PoseNet script input1 2 3

至此，我们可以初步划分出，构造网络模型三步：

第一步，在网络的三个输入中，第一个输入将在backbone中计算出六个输出；

第二步，上一步结果与第二、第三个输入在loss子网中计算loss；

第三步，利用TrainOneStepCell自动微分构造反向网络；利用TensorFlow工程中提供的Adam优化器及属性，写出对应的MindSpore优化器来更新参数，网络脚本骨干可写作：

import mindspore
from mindspore import nn
from mindspore.nn import TrainOneStepCell
from mindspore.nn import Adam

# combine backbone and loss
class PoseNetLossCell(nn.Cell):
    def __init__(self, backbone, loss):
        super(PoseNetLossCell, self).__init__()
        self.pose_net = backbone
        self.loss = loss
    def construct(self, input_1, input_2, input_3):
        p1_x, p1_q, p2_x, p2_q, p3_x, p3_q = self.poss_net(input_1)
        loss = self.loss(p1_x, p1_q, p2_x, p2_q, p3_x, p3_q, input_2, input_3)
        return loss

# define backbone
class PoseNet(nn.Cell):
    def __init__(self):
        super(PoseNet, self).__init__()
    def construct(self, input_1):
        """do something with input_1, output num 6"""
        return p1_x, p1_q, p2_x, p2_q, p3_x, p3_q

# define loss
class PoseNetLoss(nn.Cell):
    def __init__(self):
        super(PoseNetLoss, self).__init__()

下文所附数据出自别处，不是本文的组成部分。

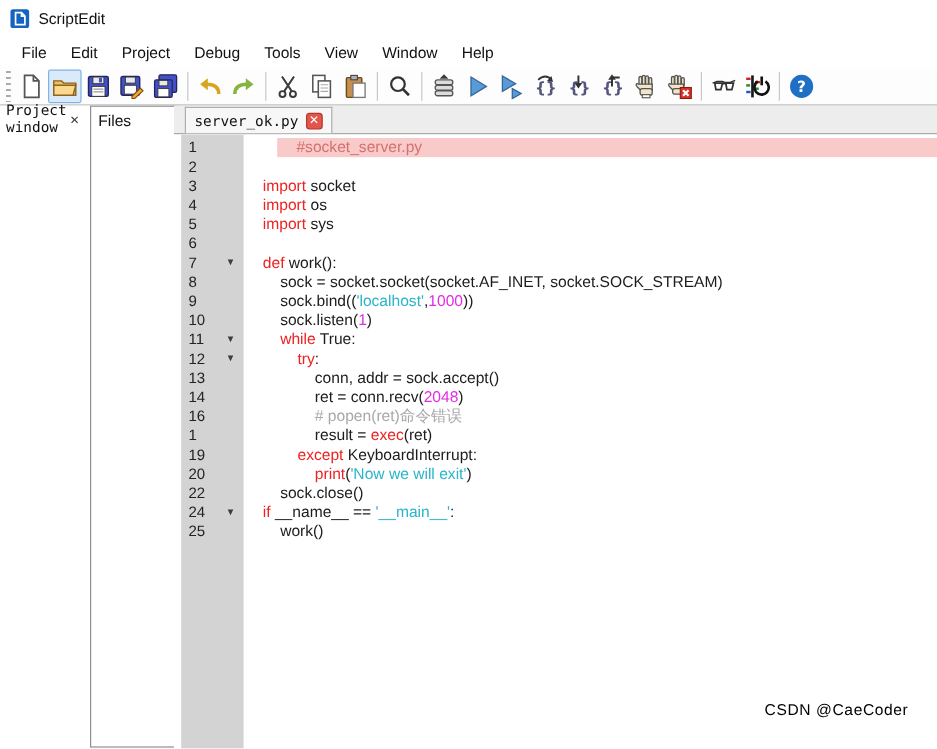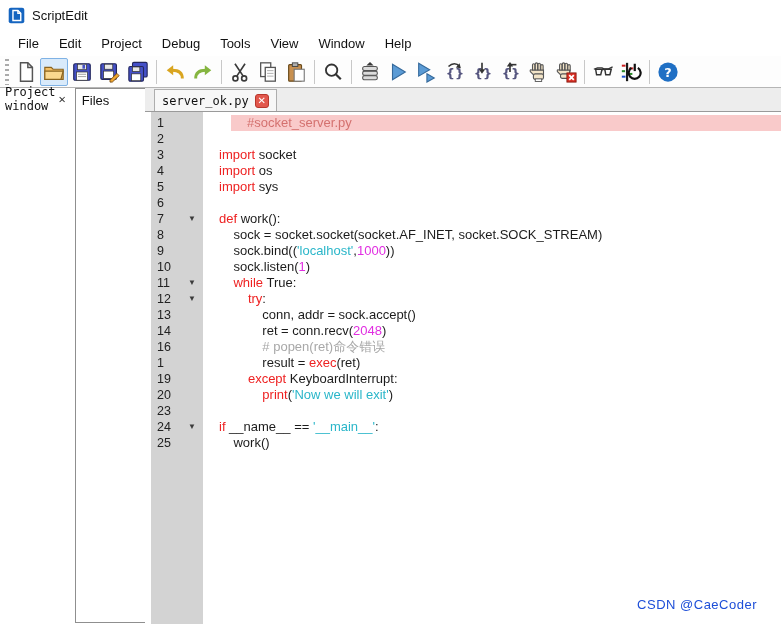--- a/index.html
+++ b/index.html
@@ -47,21 +47,21 @@
   .gutter-bg { position:absolute; left:6px; top:0; bottom:0; width:52px; background:#d3d3d3; }
   .code-lines { position:relative; padding-top:3px; }
   .code-line { display:flex; height:16px; line-height:16px; font-size:13px; }
   .ln { flex:0 0 30px; margin-left:6px; padding-left:6px; color:#222; background:transparent;
     font-size:12.5px; }
   .fold { flex:0 0 22px; text-align:center; font-size:8px; color:#3c3c3c; }
   .code-text { flex:1; white-space:pre; font-family:"Liberation Sans", sans-serif; padding-left:16px; }
   .code-line.hl .code-text { background:#f9caca;margin-left:28px; }
   .kw{color:#ee2222} .num{color:#e12ee1} .str{color:#2ab6c9}
   .com{color:#a8a8a8} .comhl{color:#d4716f} .pl{color:#1c1c1c}
-  .watermark { position:absolute; right:24px; bottom:12px; font-size:13px; color:#1d4ed8; letter-spacing:0.5px; }
+  .watermark { position:absolute; right:24px; bottom:25px; font-size:13px; color:#000000; letter-spacing:0.5px; }
 </style>
 </head>
 <body>
 
 <div class="window">
 
   <div class="titlebar">
     <svg class="app-icon" viewBox="0 0 24 24">
       <rect x="1" y="1" width="22" height="22" rx="3" fill="#1565c0"></rect>
       <path d="M7 5h7l4 4v10H7z" fill="none" stroke="#fff" stroke-width="2"></path>
@@ -385,23 +385,23 @@
               <span class="ln">19</span>
               <span class="fold"></span>
               <span class="code-text"><span class="pl">        </span><span class="kw">except</span><span class="pl"> KeyboardInterrupt:</span></span>
             </div>
             <div class="code-line">
               <span class="ln">20</span>
               <span class="fold"></span>
               <span class="code-text"><span class="pl">            </span><span class="kw">print</span><span class="pl">(</span><span class="str">'Now we will exit'</span><span class="pl">)</span></span>
             </div>
             <div class="code-line">
-              <span class="ln">23</span>
-              <span class="fold"></span>
-              <span class="code-text"></span>
+              <span class="ln">22</span>
+              <span class="fold"></span>
+              <span class="code-text"><span class="pl">    sock.close()</span></span>
             </div>
             <div class="code-line">
               <span class="ln">24</span>
               <span class="fold">▼</span>
               <span class="code-text"><span class="kw">if</span><span class="pl"> __name__ == </span><span class="str">'__main__'</span><span class="pl">:</span></span>
             </div>
             <div class="code-line">
               <span class="ln">25</span>
               <span class="fold"></span>
               <span class="code-text"><span class="pl">    work()</span></span>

    def construct(self, p1_x, p1_q, p2_x, p2_q, p3_x, p3_q, poses_x, poses_q):
        """do something to calc loss"""
        return loss

# define network
backbone = PoseNet()
loss = PoseNetLoss()
net_with_loss = PoseNetLossCell(backbone, loss)
opt = Adam(net_with_loss.trainable_params(), learning_rate=0.001, beta1=0.9, beta2=0.999, eps=1e-08, use_locking=False)
net_with_grad = TrainOneStepCell(net_with_loss, opt)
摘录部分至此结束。